-- PROVIDED DATA follows --

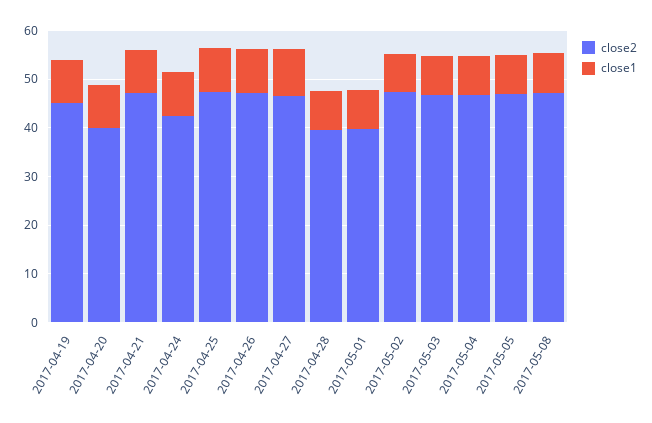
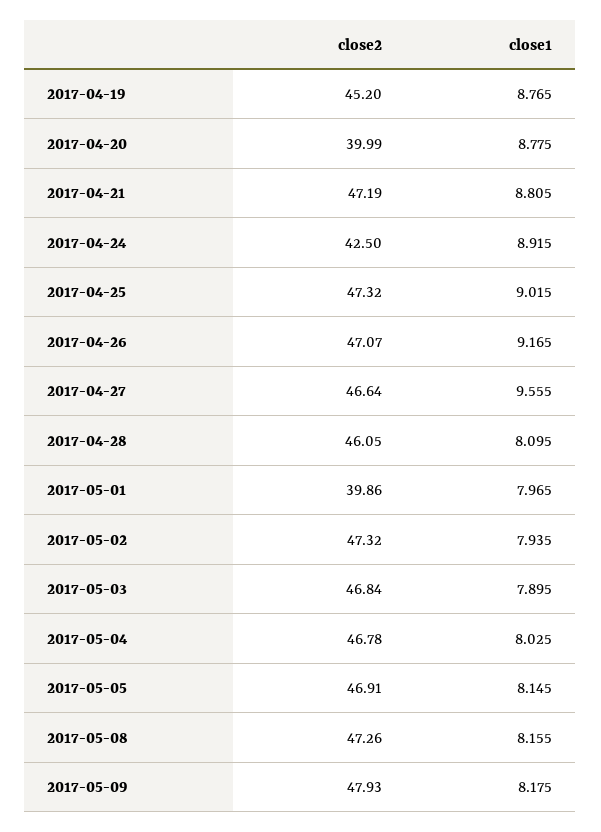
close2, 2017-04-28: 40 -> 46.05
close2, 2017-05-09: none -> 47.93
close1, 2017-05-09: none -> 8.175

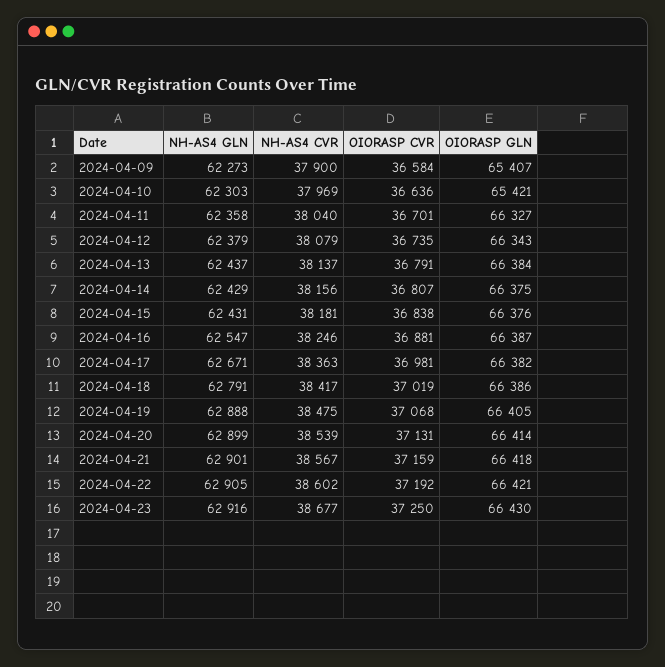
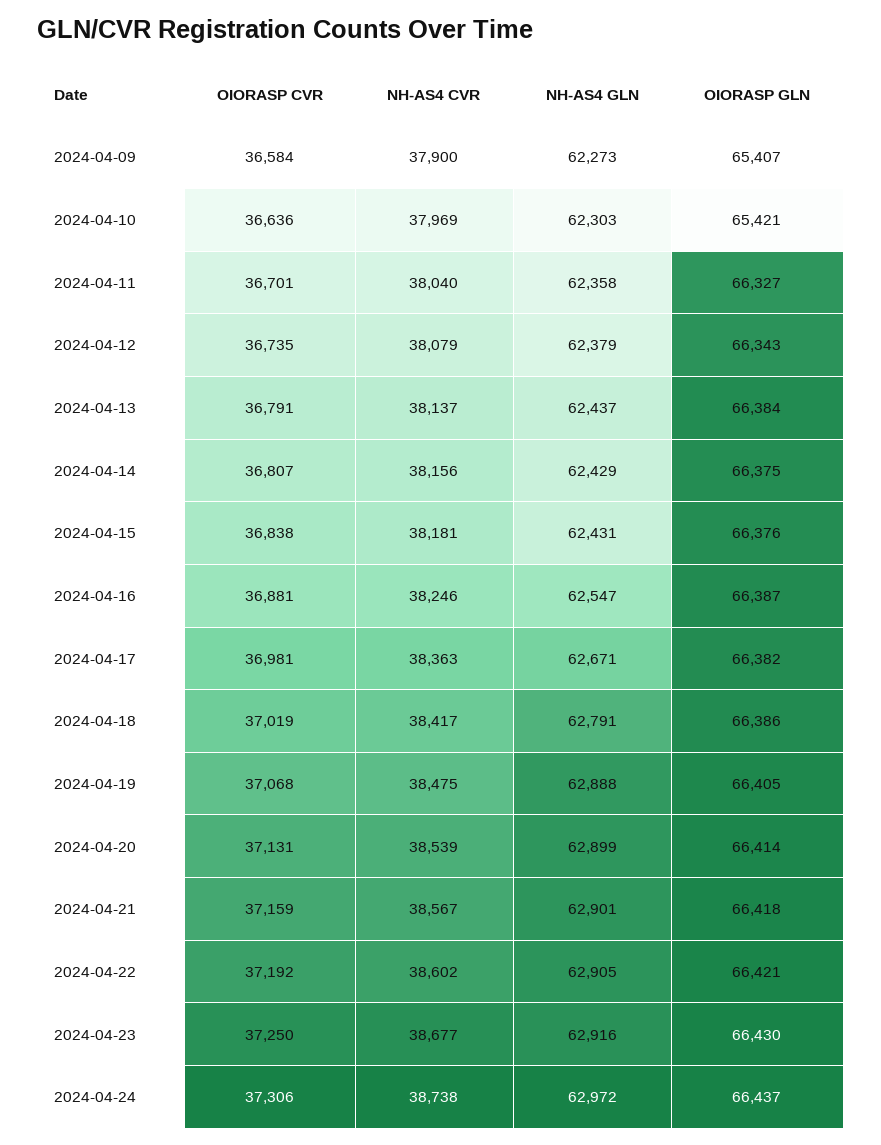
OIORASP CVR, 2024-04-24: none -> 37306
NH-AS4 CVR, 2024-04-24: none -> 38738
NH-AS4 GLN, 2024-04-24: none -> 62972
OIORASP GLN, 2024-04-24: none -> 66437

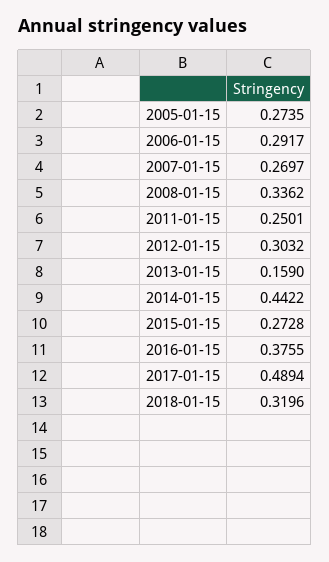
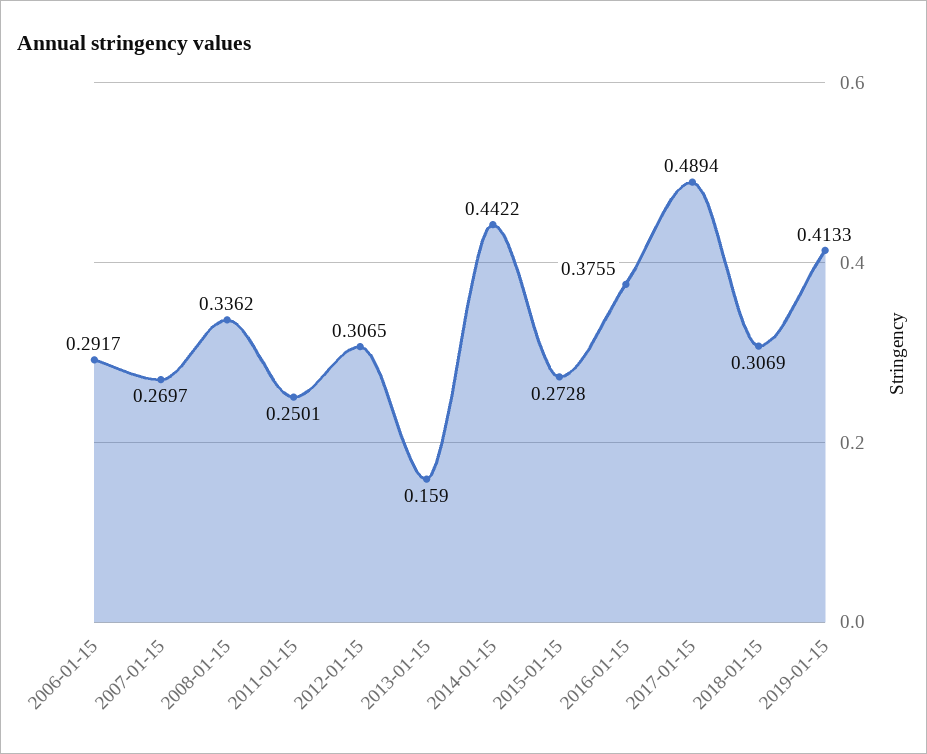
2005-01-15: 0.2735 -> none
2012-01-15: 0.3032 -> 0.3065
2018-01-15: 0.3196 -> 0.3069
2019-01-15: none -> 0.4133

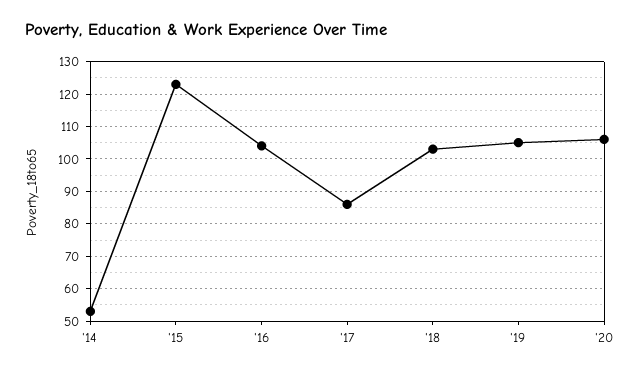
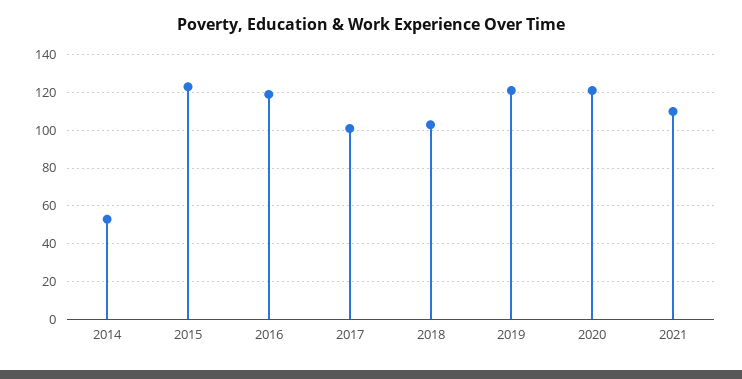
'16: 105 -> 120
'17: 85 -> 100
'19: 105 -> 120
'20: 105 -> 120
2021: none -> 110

-- PROVIDED DATA concluded --

Report, with no additional words, how many lines in the records above contain the word "OIORASP".

2